Knockdown of TRIM5α Expression
TRIM5α shRNA and plasmids, including pMD2.G, pCMVDR8.91, and pLKO-shRNA, were purchased from the National RNAi Core Facility, Genomic Research Center, Academia Sinica, Taipei, Taiwan. 293T cells (2 × 105) were cotransfected with plasmids expressing TRIM5α shRNA (target sequence: 5′-CCAGACATTTGTGAATTTCAA-3′; 2.25 μg), helper plasmids pMD2.G (0.25 μg) and pCMVDR8.91 (2.25 μg), using Turbofect in vitro transfection reagent (Thermo Fisher Scientific). Culture media was changed on the following day, and after an additional 24 h, viral supernatants were collected and filtered (0.22 μM), then stored at -80°C. Plasmid pLKO-shRNA was used as a negative control. For lentivirus infection, P3HR1 cells (3 × 105/mL) were transduced with the generated lentiviruses, together with 5 μg/mL of polybrene. Infected P3HR1 cells were selected using 2 μg/mL puromycin in culture medium to produce stable cell lines according to the protocol1.
Determining Copy Numbers of EBV DNA
P3HR1 cells were treated with TPA and sodium butyrate to induce the lytic cycle. After 5 days of culturing, virus particles released into the medium were collected by ultracentrifugation at 25,000 ×g for 2.5 h. EBV copy numbers were determined according to a method described previously (Ryan et al., 2004; Chiu et al., 2007). A standard curve was established using maxi-EBV DNA purified from E. coli after qPCR analysis. The amounts of EBV DNA purified from the virus in the culture medium were similarly analyzed and compared with the standard curve.
Identification of Cellular Proteins Interacting with Rta
We treated P3HR1 cells with TPA and sodium butyrate for 24 h to activate the EBV lytic cycle and allowed the expression of Rta. Proteins interacting with Rta were then coimmunoprecipitated from cell lysates, using anti-Rta antibodies. A similar immunoprecipitation experiment was conducted using anti-IgG antibody as a control. Afterward, 2-D polyacrylamide gel electrophoresis of the immunoprecipitated proteins from each experiment (Figure 1A) was conducted, and the gels were then stained with Coomassie blue and compared.
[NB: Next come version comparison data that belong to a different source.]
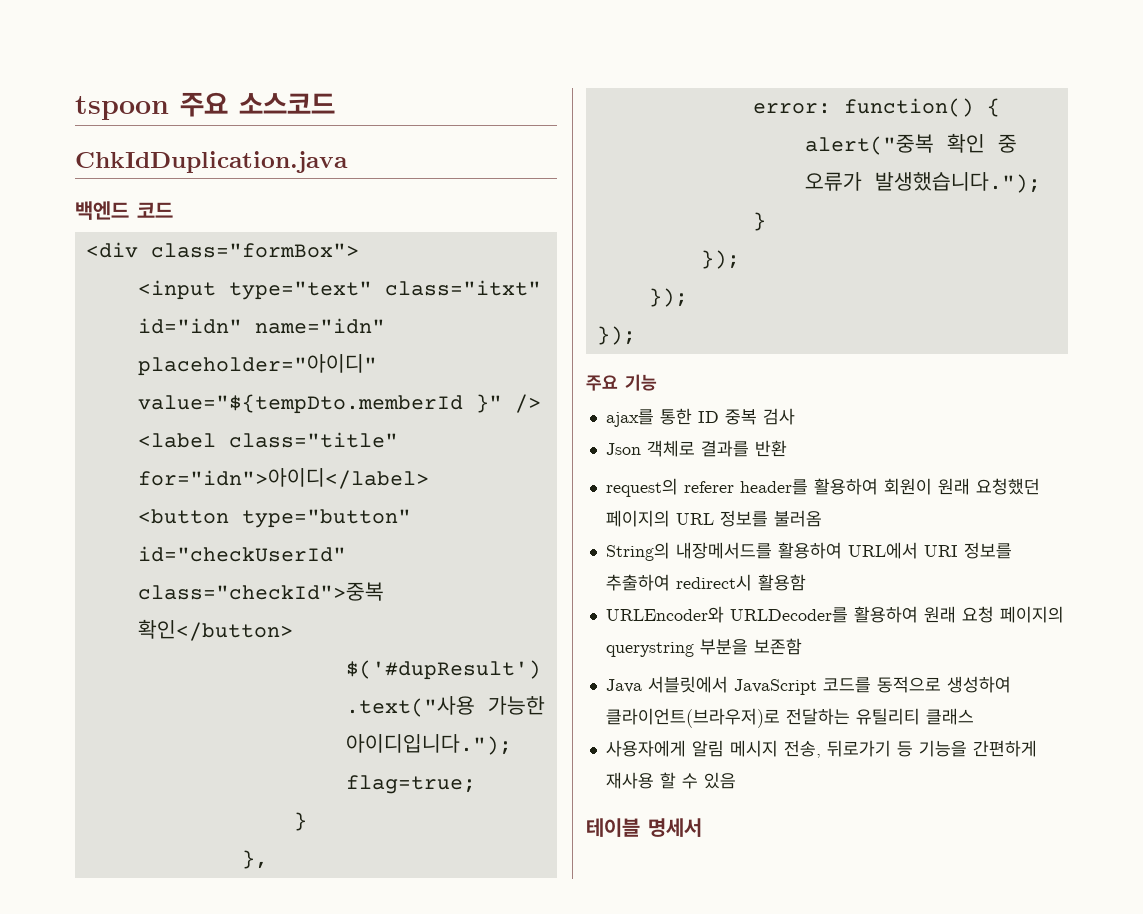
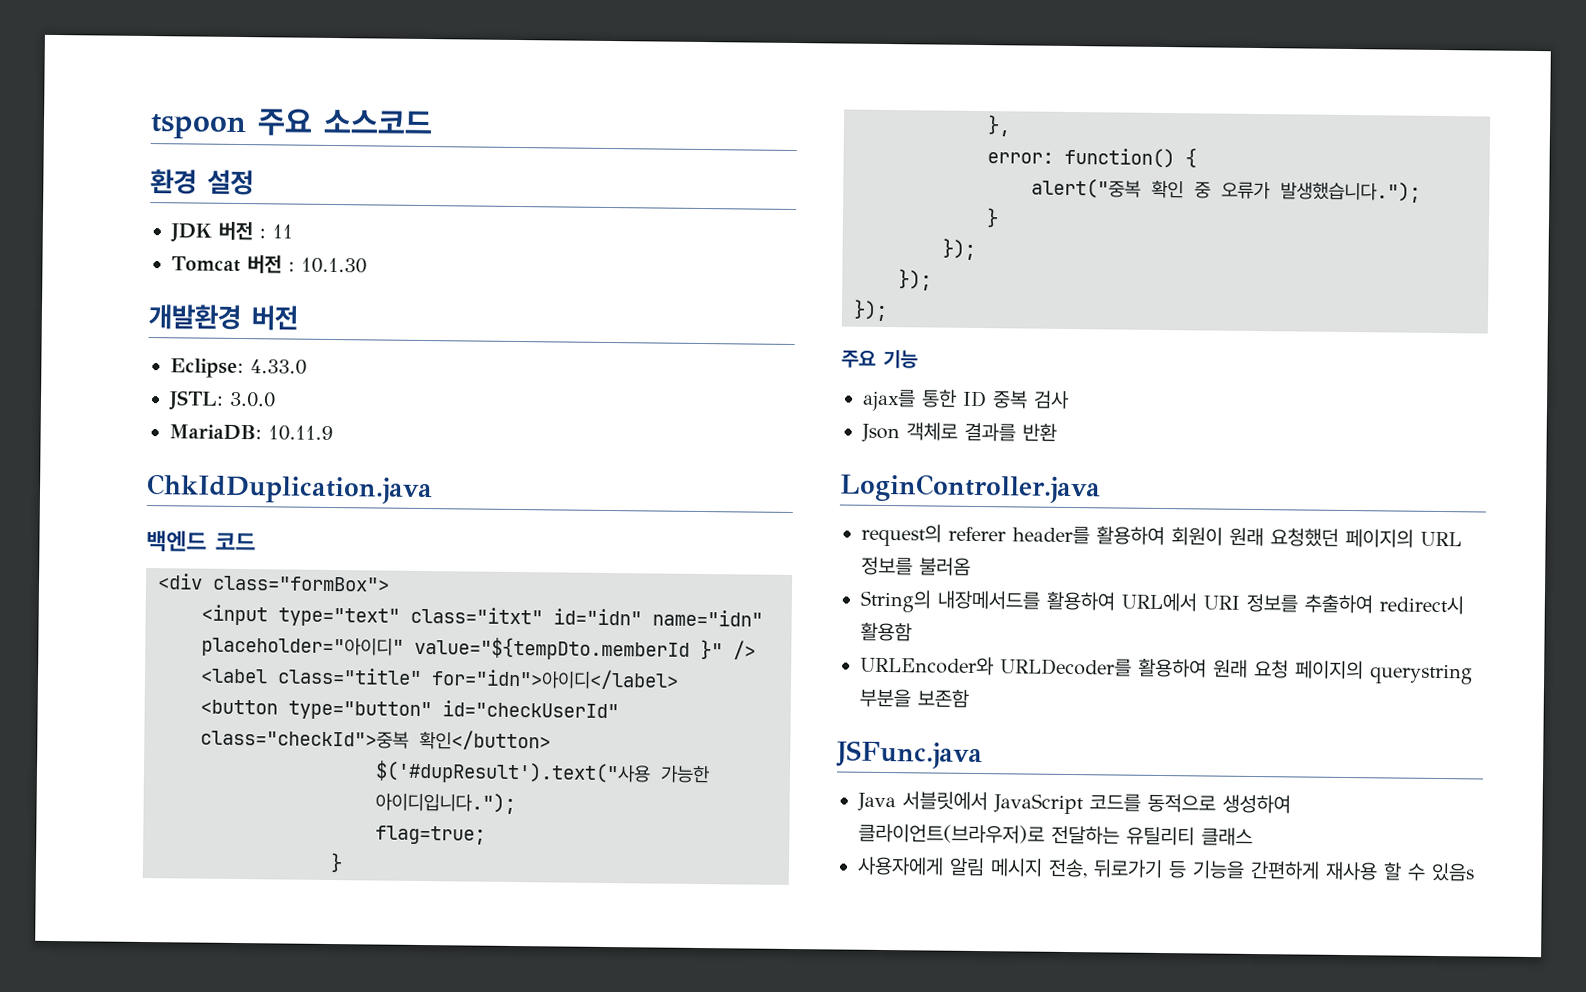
+ 환경 설정
+ JDK 버전 : 11
+ Tomcat 버전 : 10.1.30
+ 개발환경 버전
+ Eclipse: 4.33.0
+ JSTL: 3.0.0
+ MariaDB: 10.11.9
+ LoginController.java
+ JSFunc.java
- 사용자에게 알림 메시지 전송, 뒤로가기 등 기능을 간편하게 재사용 할 수 있음
- 테이블 명세서
+ 사용자에게 알림 메시지 전송, 뒤로가기 등 기능을 간편하게 재사용 할 수 있음s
The comparison results revealed 14 protein spots that appeared in the gel containing anti-Rta immunoprecipitated proteins, but not in the control gel (Figure 1A). After digesting the proteins in these spots with trypsin, the resulting peptides were analyzed by MALDI-TOF mass spectrometry. The results revealed that five protein spots had peptide fingerprints matching those in the MSDB database (Figure 1B). Among these, Spot D21 had a protein with a fingerprint matching that of TRIM5α (Figure 1C), a known E3 ubiquitin ligase that promotes protein ubiquitination. Since Rta is known to be modified by ubiquitin (Yang et al., 2013), this study further sought to investigate whether TRIM5α influences the ubiquitination status and functions of Rta.
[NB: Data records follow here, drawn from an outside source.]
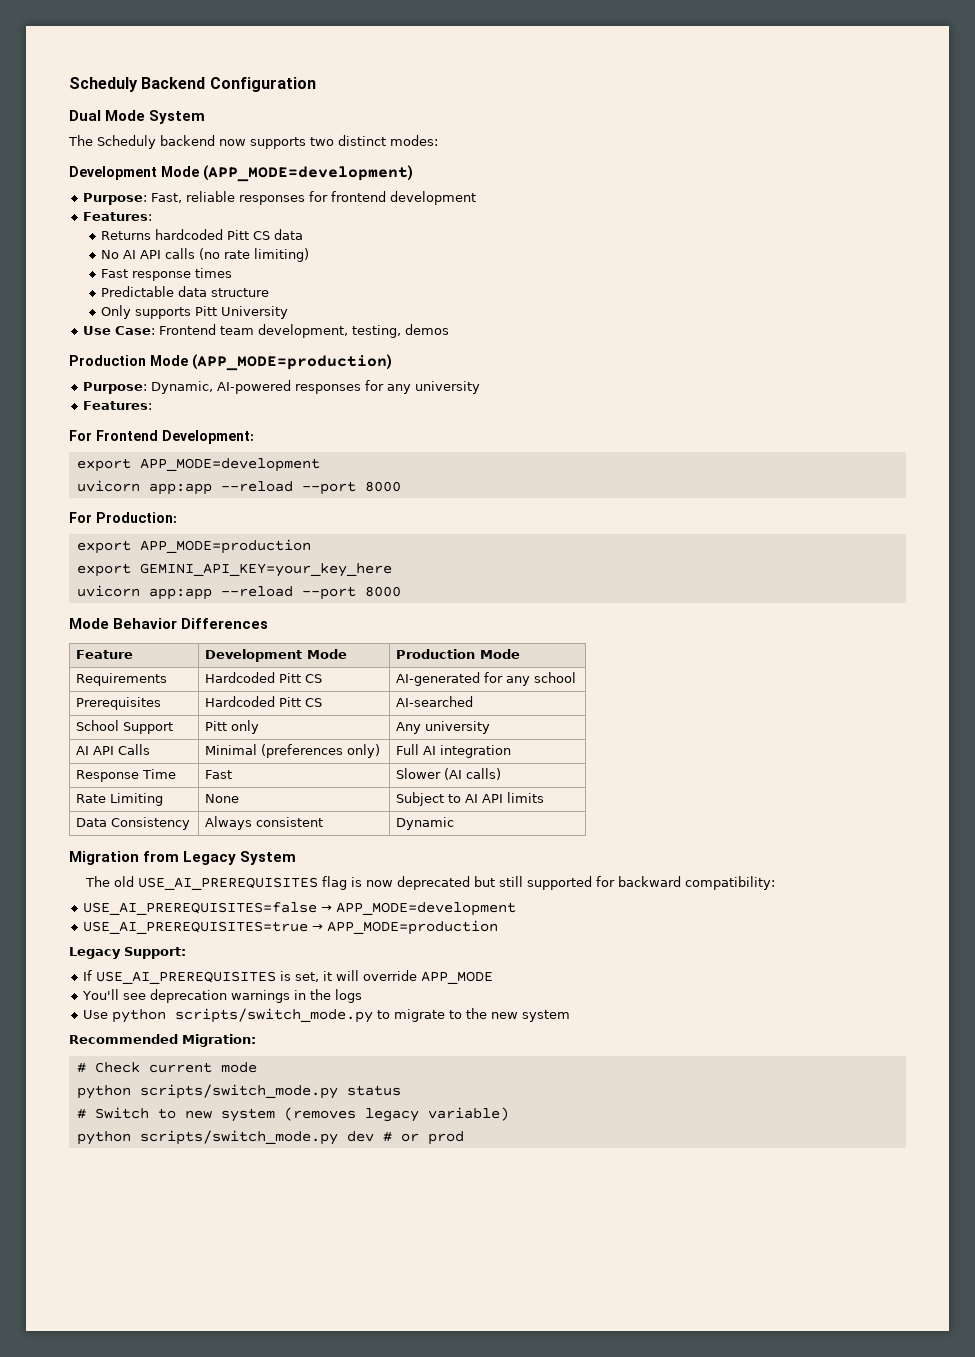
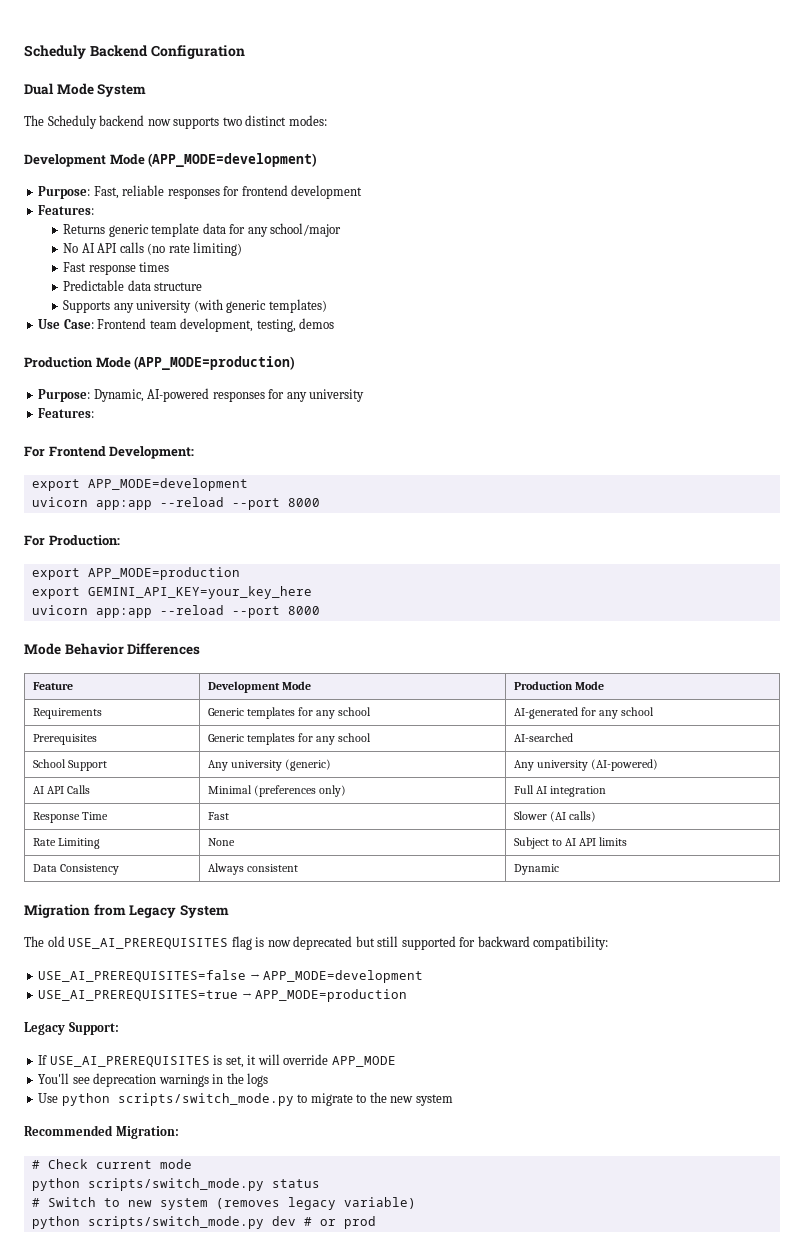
- Returns hardcoded Pitt CS data
+ Returns generic template data for any school/major
- Only supports Pitt University
+ Supports any university (with generic templates)
- Requirements | Hardcoded Pitt CS | AI-generated for any school
+ Requirements | Generic templates for any school | AI-generated for any school
- Prerequisites | Hardcoded Pitt CS | AI-searched
+ Prerequisites | Generic templates for any school | AI-searched
- School Support | Pitt only | Any university
+ School Support | Any university (generic) | Any university (AI-powered)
FIGURE 1. MALDI-TOF mass spectrometry analysis of proteins that interact with Rta. (A) P3HR1 cells were treated with TPA and sodium butyrate for 24 h to induce the EBV lytic cycle and Rta expression. Cells were then lysed, and proteins in the lysate were immunoprecipitated (IP) with anti-Rta or anti-IgG antibodies. Immunoprecipitated proteins were denatured and analyzed by 2-D polyacrylamide gel electrophoresis. (B) Proteins in prospective spots were digested with trypsin and analyzed by MALDI-TOF mass spectrometry. Proteins with peptide fingerprints matching those in the MSDB database are listed in the table at right. (C) Peptide sequences in TRIM5α matching those in the D21 proteins are underlined.
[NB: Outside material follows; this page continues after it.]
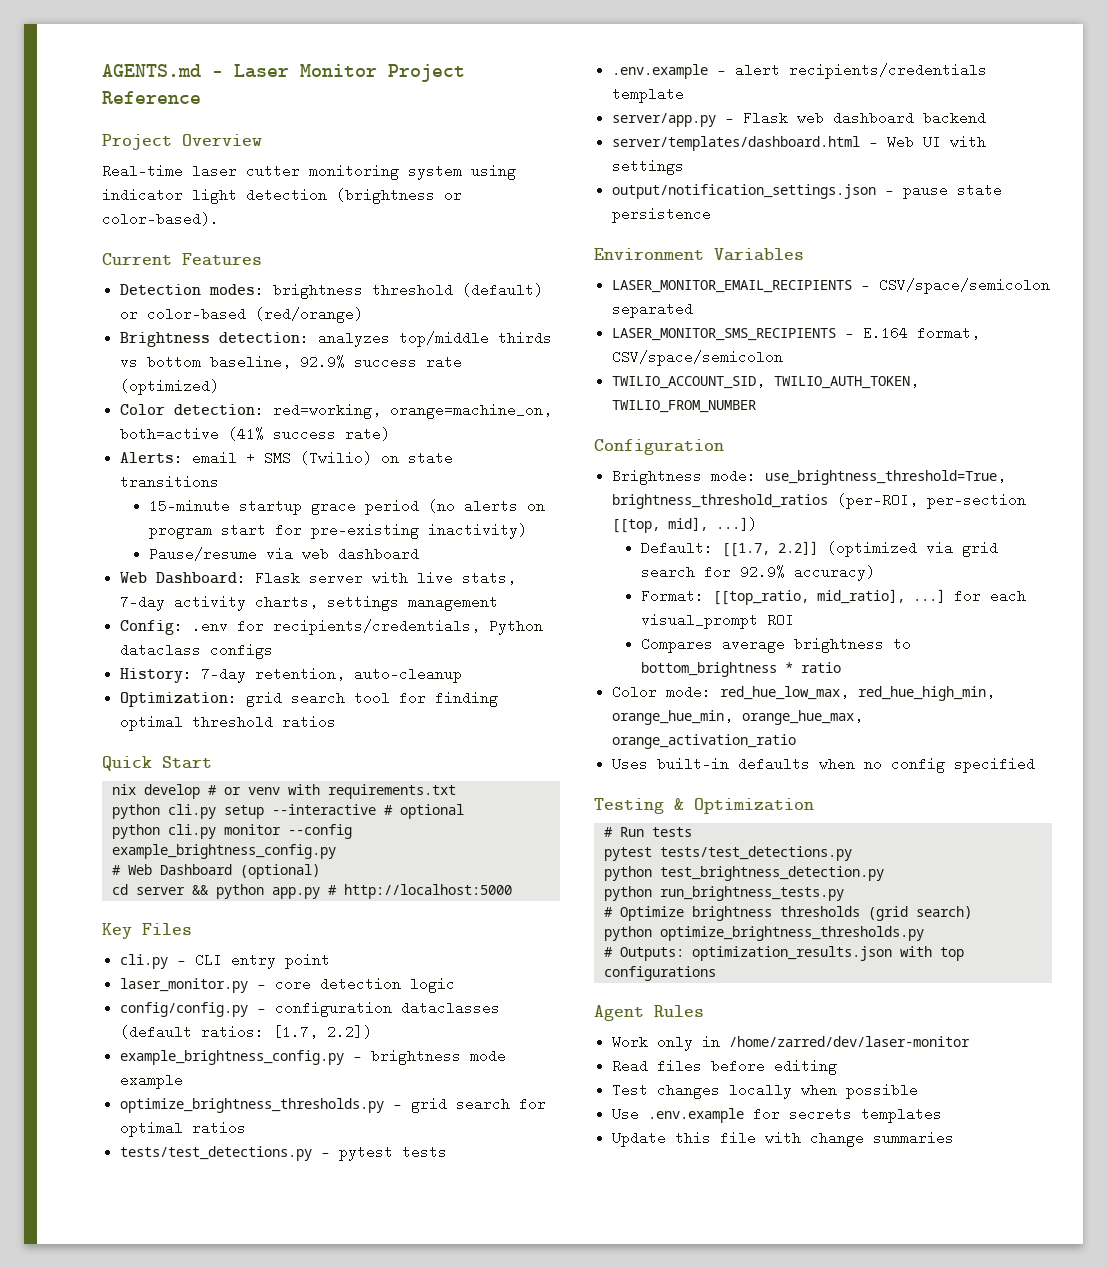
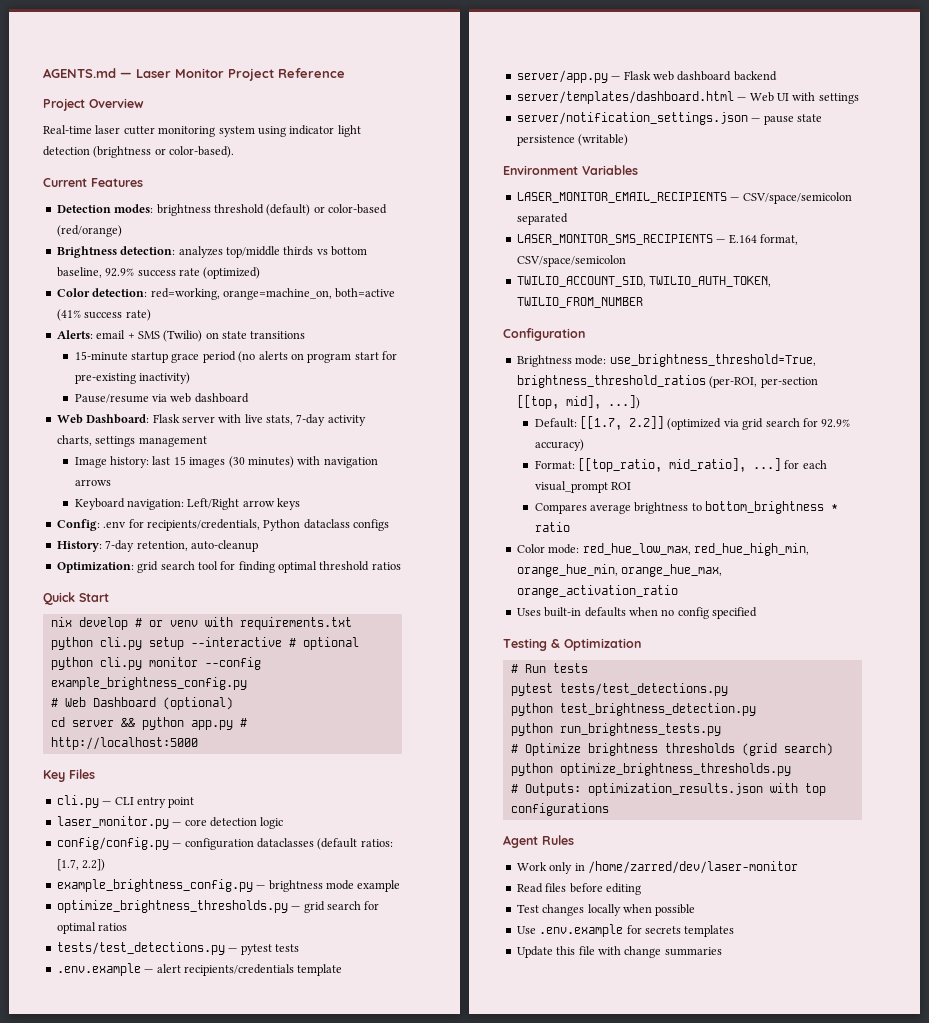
+ Image history: last 15 images (30 minutes) with navigation arrows
+ Keyboard navigation: Left/Right arrow keys
- output/notification_settings.json — pause state persistence
+ server/notification_settings.json — pause state persistence (writable)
Rta Interacts with TRIM5α In vitro and In vivo
To verify the interaction between Rta and TRIM5α, we expressed GST-TRIM5α and GST in E. coli, and bound these proteins to glutathione-Sepharose beads. GST-TRIM5α-glutathione-Sepharose beads were then added to E. coli BL21(DE3)(pET-Rta) lysates, and proteins pulled down by the beads were detected by immunoblotting with anti-Rta antibody. The results revealed that GST-TRIM5α, but not GST-glutathione-Sepharose beads, pulled down Rta (Figure 2A, lanes 4 and 5), providing in vitro evidence of a direct interaction between TRIM5α and Rta. A coimmunoprecipitation experiment using lysates from 293T cells that had been cotransfected with pCMV-Rta and pLPCX-HA-TRIM5α similarly showed that anti-TRIM5α antibody immunoprecipitated HA-TRIM5α and coimmunoprecipitated Rta (Figure 2B, lanes 4 and 8), while anti-Rta antibody immunoprecipitated Rta and coimmunoprecipitated HA-TRIM5α (Figure 2B, lanes 3 and 7).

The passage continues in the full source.